On the Victoria Embankment, just near the Westminster Bridge is a modern bronze sculpture cast by the same foundry that cast the lions in Trafalgar Square. This artwork, over looking the Thames, gives London a fitting tribute to one of its toughest periods in recent history.
During the summer of 1940, the German Air Force started its onslaught for Britain. Having the distinction of being the first major campaign to have ever been fought entirely by air forces, it also prevented Germany from gaining its much desired superiority of the skies over Britain, eventually leading to the cancellation of Operation Sea Lion. This was the planned amphibious and airborne invasion of the United Kingdom, something that no foreign force has achieved since the Battle of Fisbourne in 1797 – and that invasion by the Irish lasted only two days.
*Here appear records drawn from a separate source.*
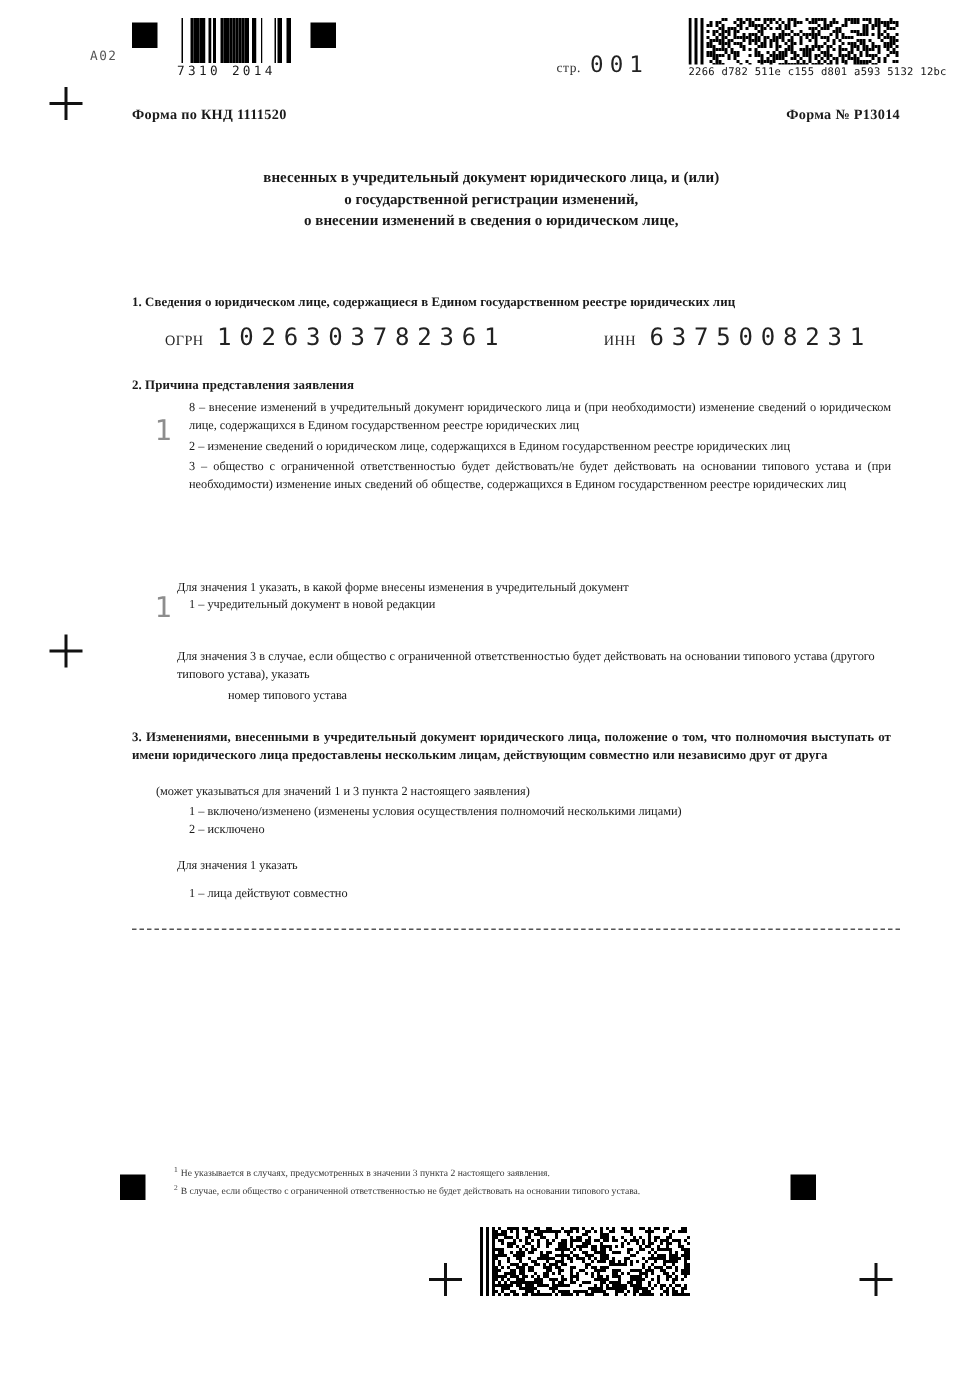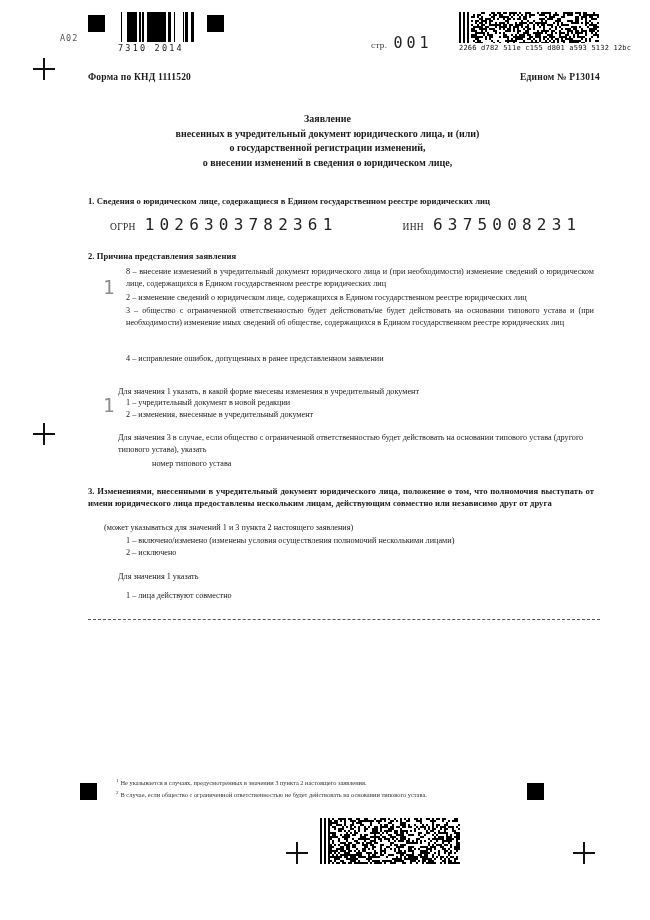--- a/index.html
+++ b/index.html
@@ -902,24 +902,23 @@
         <i style="left: 138px; top: 14px; width: 2px; height: 2px;"></i>
         <i style="left: 138px; top: 18px; width: 2px; height: 2px;"></i>
         <i style="left: 138px; top: 22px; width: 2px; height: 2px;"></i>
         <i style="left: 138px; top: 24px; width: 2px; height: 2px;"></i>
         <i style="left: 138px; top: 28px; width: 2px; height: 2px;"></i>
       </div>
     <div class="bc2d-label">2266 d782 511e c155 d801 a593 5132 12bc</div>
   </div>
 
   <div class="form-kn">Форма по КНД 1111520</div>
-  <div class="form-no">Едином № Р13014</div>
+  <div class="form-no">Форма № Р13014</div>
 
   <div class="title-block">
-    <span class="ln">Заявление</span>
     <span class="ln">внесенных в учредительный документ юридического лица, и (или)</span>
     <span class="ln">о государственной регистрации изменений,</span>
     <span class="ln">о внесении изменений в сведения о юридическом лице,</span>
   </div>
 
   <div class="sec-title" style="left:88px; top:196px;">1. Сведения о юридическом лице, содержащиеся в Едином государственном реестре юридических лиц</div>
 
   <div class="ids-row">
     <span class="cap">ОГРН</span>
     <span class="digits">1026303782361</span>
@@ -927,28 +926,26 @@
     <span class="digits">6375008231</span>
   </div>
 
   <div class="sec-title" style="left:88px; top:251px;">2. Причина представления заявления</div>
 
   <div class="answer" style="left:103px; top:278px;">1</div>
 
   <div class="txt just" style="left:126px; top:266px; width:468px;">8 – внесение  изменений  в  учредительный  документ  юридического лица и (при необходимости) изменение сведений о юридическом лице, содержащихся в Едином государственном реестре юридических лиц</div>
   <div class="txt just" style="left:126px; top:292px; width:468px;">2 – изменение сведений о юридическом лице, содержащихся в Едином государственном реестре юридических лиц</div>
   <div class="txt just" style="left:126px; top:305px; width:468px;">3 – общество с ограниченной ответственностью будет действовать/не будет действовать на основании типового устава и (при необходимости)  изменение  иных  сведений об обществе, содержащихся в Едином государственном реестре юридических лиц</div>
-  <div class="txt just" style="left:126px; top:353px; width:468px;">4 – исправление ошибок, допущенных в ранее представленном заявлении</div>
 
   <div class="txt" style="left:118px; top:386px; width:470px;">Для значения 1 указать, в какой форме внесены изменения в учредительный документ</div>
 
   <div class="answer" style="left:103px; top:396px;">1</div>
 
   <div class="txt" style="left:126px; top:397px; width:470px;">1 – учредительный документ в новой редакции</div>
-  <div class="txt" style="left:126px; top:409px; width:470px;">2 – изменения, внесенные в учредительный документ</div>
 
   <div class="txt" style="left:118px; top:432px; width:474px;">Для значения 3 в случае, если общество с ограниченной ответственностью будет действовать на основании типового устава (другого типового устава), указать</div>
 
   <div class="txt" style="left:152px; top:458px; width:300px;">номер типового устава</div>
 
   <div class="sec-title just" style="left:88px; top:486px; width:506px; line-height:11.6px; text-align:justify;">3.  Изменениями,  внесенными  в  учредительный  документ  юридического  лица,  положение о том, что полномочия выступать от имени юридического лица предоставлены нескольким лицам, действующим совместно или независимо друг от друга</div>
 
   <div class="txt" style="left:104px; top:522px; width:470px;">(может указываться для значений 1 и 3 пункта 2 настоящего заявления)</div>
 
   <div class="txt" style="left:126px; top:535px; width:470px;">1 – включено/изменено (изменены условия осуществления полномочий несколькими лицами)</div>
The memorial, unveiled in 2005, shows several icons of the period. On the right is St Paul’s Cathedral standing tall as London burns beside it, to the left are the women who took up roles in the factories to support the efforts of the men who had enlisted and at its core the brave men of the RAF scrambling for their aircraft to fight for “Dear Old Blighty”. Around the outside of the monument are plaques that list the names of the 2,936 souls from 14 countries who played an active role in the campaign.
Whether a history lover or simply someone who can appreciate a fabulous art work the monument is a real must see on any visit to London, and I think a much deserved addition to my free to visit list for the British capital.